Но в следующий момент Дмитрий почувствовал такой сильный удар сзади в голову, что едва не потерял сознание. Или даже все-таки потерял хоть и на время, ибо ощутил себя уже лежащим на полу рядом со столом. Ему даже показалось, что какое-то время он словно видит себя со стороны, причем, его тело отчего-то содрогается и дергается в разные стороны. Каким-то усилием самосознания он словно бы совместился с собственным телом и теперь уже понял, что содрогается от сильнейших ударов, которые сыпятся на него в разных местах. Но пока он словно бы не ощущал боли. Она пришла внезапно, словно бы с новым ракурсом его самоощущения. Боль была такая острая, что Дмитрий Федорович на какое-то время потерял способность к каким-то дальнейшим операциям со своим сознанием, которое оказалось затопленным сильнейшей болевой реакцией. Но в какой-то момент он понял, что его бьет кто-то стоящий сверху, причем в разные и самые незащищенные и уязвимые части тела и с большим знанием дела, чтобы добиться максимальных болевых ощущений.

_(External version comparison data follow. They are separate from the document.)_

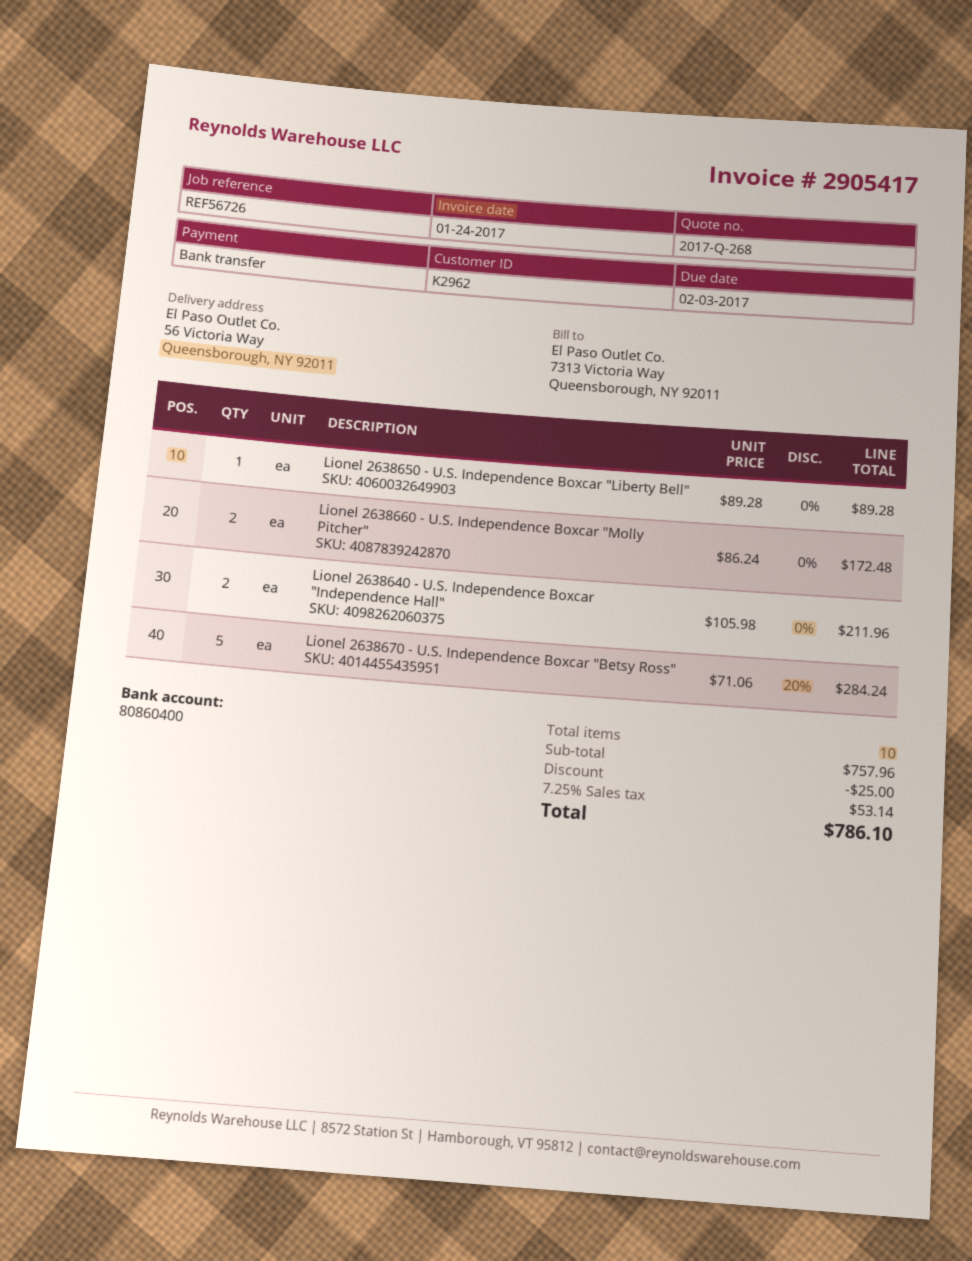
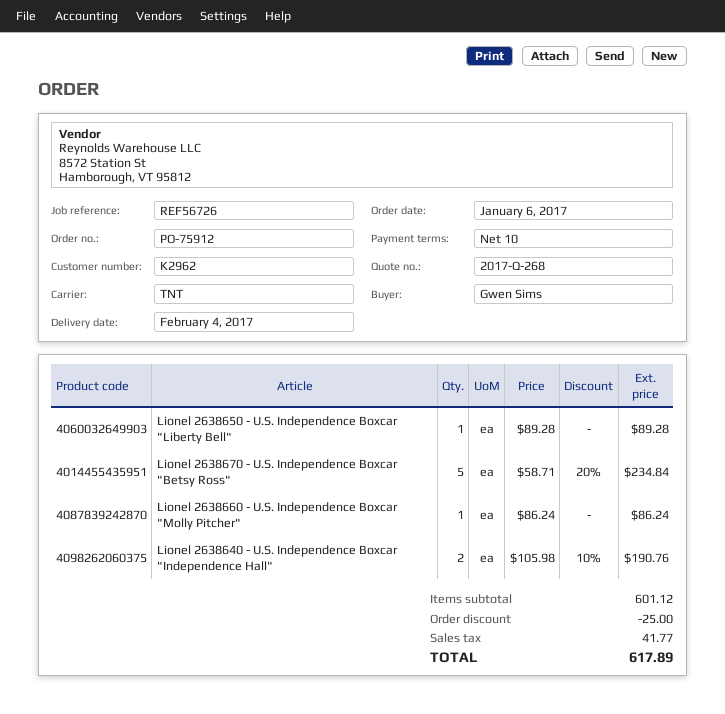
Lionel 2638660 - U.S. Independence Boxcar "Molly Pitcher": 2 x 86.24 = 172.48 -> 1 x 86.24 = 86.24
Lionel 2638640 - U.S. Independence Boxcar "Independence Hall": 2 x 105.98 = 211.96 -> 2 x 105.98 - 10% = 190.76
Lionel 2638670 - U.S. Independence Boxcar "Betsy Ross": 5 x 71.06 - 20% = 284.24 -> 5 x 58.71 - 20% = 234.84
subtotal: 757.96 -> 601.12
tax: 53.14 -> 41.77
total: 786.10 -> 617.89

– Батюшки… Ох, мати-светы!.. Ох, батюшки!.. Ох, мати-светы!.. – стало биться в мозги Дмитрию с острым, парализующим волю впечатлением, невыносимым как какая-то невиданная мозговая пытка. Он раз-другой дернул головой по сторонам, как бы стараясь избавиться от этих захлебывающих болью хриплых выкриков, пока не осознал, что он сам же их и произносит.

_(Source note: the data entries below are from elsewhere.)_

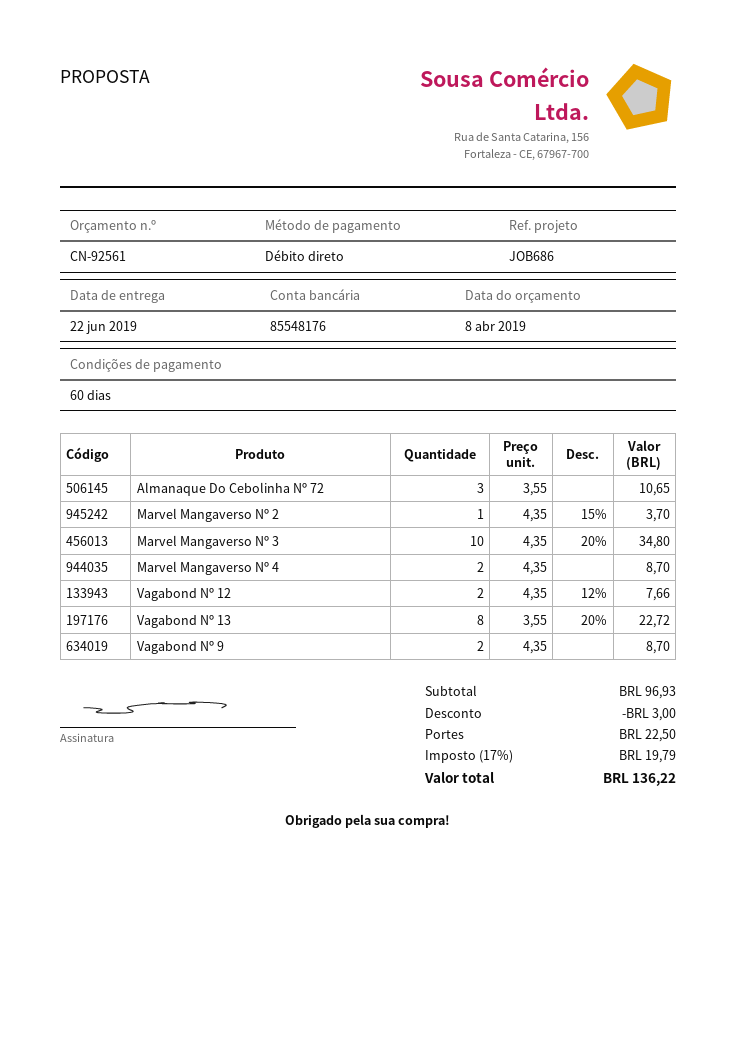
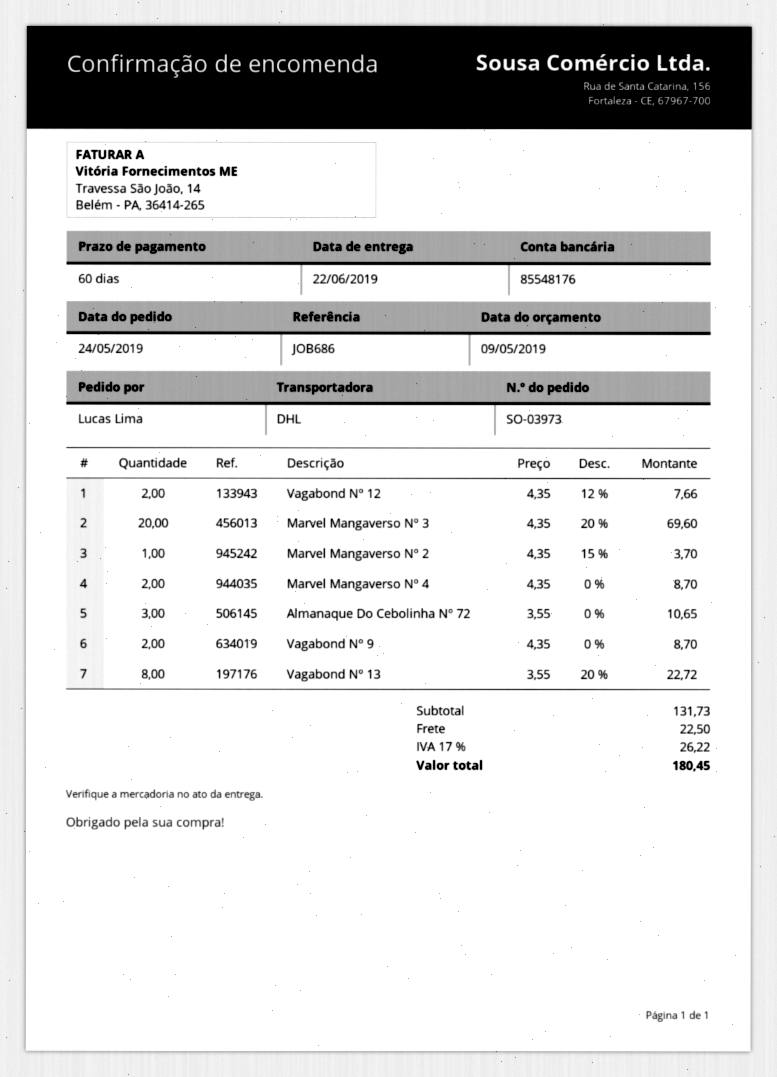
quote date: 2019-04-08 -> 2019-05-09
Marvel Mangaverso Nº 3: 10 x 4.35 - 20% = 34.80 -> 20 x 4.35 - 20% = 69.60
subtotal: 96.93 -> 131.73
discount: 3.00 -> none
tax: 17% = 19.79 -> 17% = 26.22
total: 136.22 -> 180.45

– Батюшки!.. Батюшки!.. – захрипел он, пораженный этим открытием и тут впервые широко отрытыми глазами взглянул на своего мучителя, избивающего его, беспомощно лежащего на полу.

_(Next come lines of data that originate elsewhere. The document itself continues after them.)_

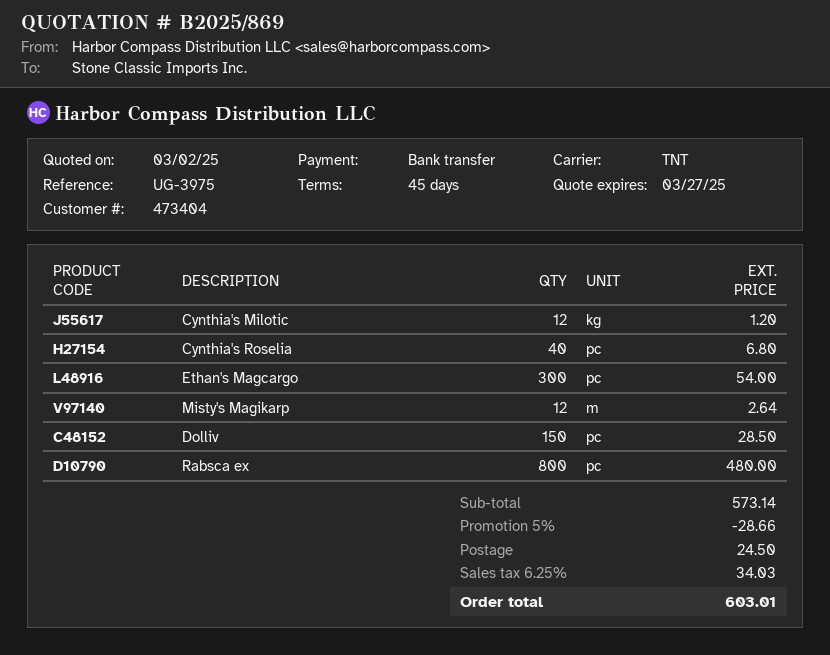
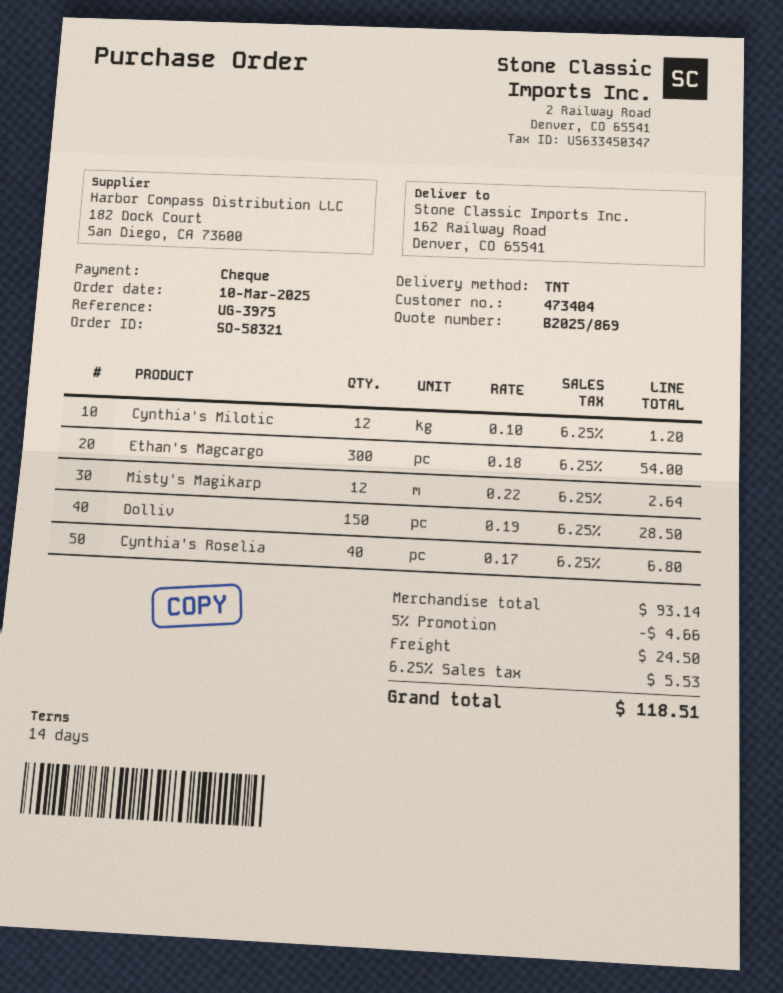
payment terms: 45 days -> 14 days
payment method: bank transfer -> cheque
Rabsca ex: 800 for 480.00 -> none
subtotal: 573.14 -> 93.14
discount: 5% = 28.66 -> 5% = 4.66
tax: 6.25% = 34.03 -> 6.25% = 5.53
total: 603.01 -> 118.51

Это был Матуев, хорошо нам известный жандармский подполковник, по всей видимости, услышавший тревожные звуки и ворвавшийся в кабинет сразу после выстрела. Поразительно, с какой скоростью он оценил обстановку, бросился на Митю и обезоружил его. Лицо его бросилось в глаза Мите, и он вновь, несмотря на волны боли, бурлящие от ударов Матуева в его теле, успел подумать: «Было!..» За какую-то долю секунды он увидел того же самого Матуева, когда тот пластал шашкой паломников, рвавшихся к мощам преподобного отца Зосимы. Это лицо забыть было невозможно. Оно было перекошено злобой, но в то же время горело, словно бы даже сияло и искрилось невероятным вдохновением и энергией. Эта жестокое вдохновение буквально завораживало своей инфернальной несокрушимостью и неостановимостью, как невозможно остановить прорвавшийся извержением лавы вулкан. И несмотря на невыносимую боль, Митя под влиянием этой несокрушимой инфернальности чувствовал себя не способным ни к какой маломальской защите.

– Батюшки!.. Мати-светы!.. – все тише повторял он, раздавленный физически и морально и теряя последние силы.

Однако странной оказалась на все происходящее реакция Ивана. Когда прогремел выстрел, он так и остался стоять, сдавленный руками Дмитрия, но словно каким-то неведомым «шестым» чувством заметил, что пуля, вылетевшая из револьвера, пройдя у него рядом с ухом, ударила куда-то выше – в портрет императора. Оттуда на него даже посыпались кусочки холста и осыпающейся краски. Когда же ворвавшийся в кабинет Матуев свалил Дмитрия на пол и начал его избивать, он какое-то время так и стоял, подавшись вперед с открытым ртом, словно готовый и дальше кричать что-то провоцирующее Митю. Но следом нервная дрожь пробежала по его лицу, мелкая дрожь, заставившая словно насильно закрыть рот и свести губы в горестную гримасу ужаса и бессилия. И вот, вперившись в картину избиения, он стал вздрагивать как бы в такт особо сильным ударам Матуева, как будто содрогания тела Дмитрия передавались и ему. Еще несколько судорог и подергиваний, и наконец слезы потекли из широко открытых глаз Ивана, бессильным отчаянием уставившихся на эту картину жестокого одностороннего избиения Мити. А его судорожные всхлипы дополняли страшноватую звуковую гамму происходящего вместе со срывающимся бормотанием Мити, глухими ляпками ударов и хрипами беснующегося Матуева.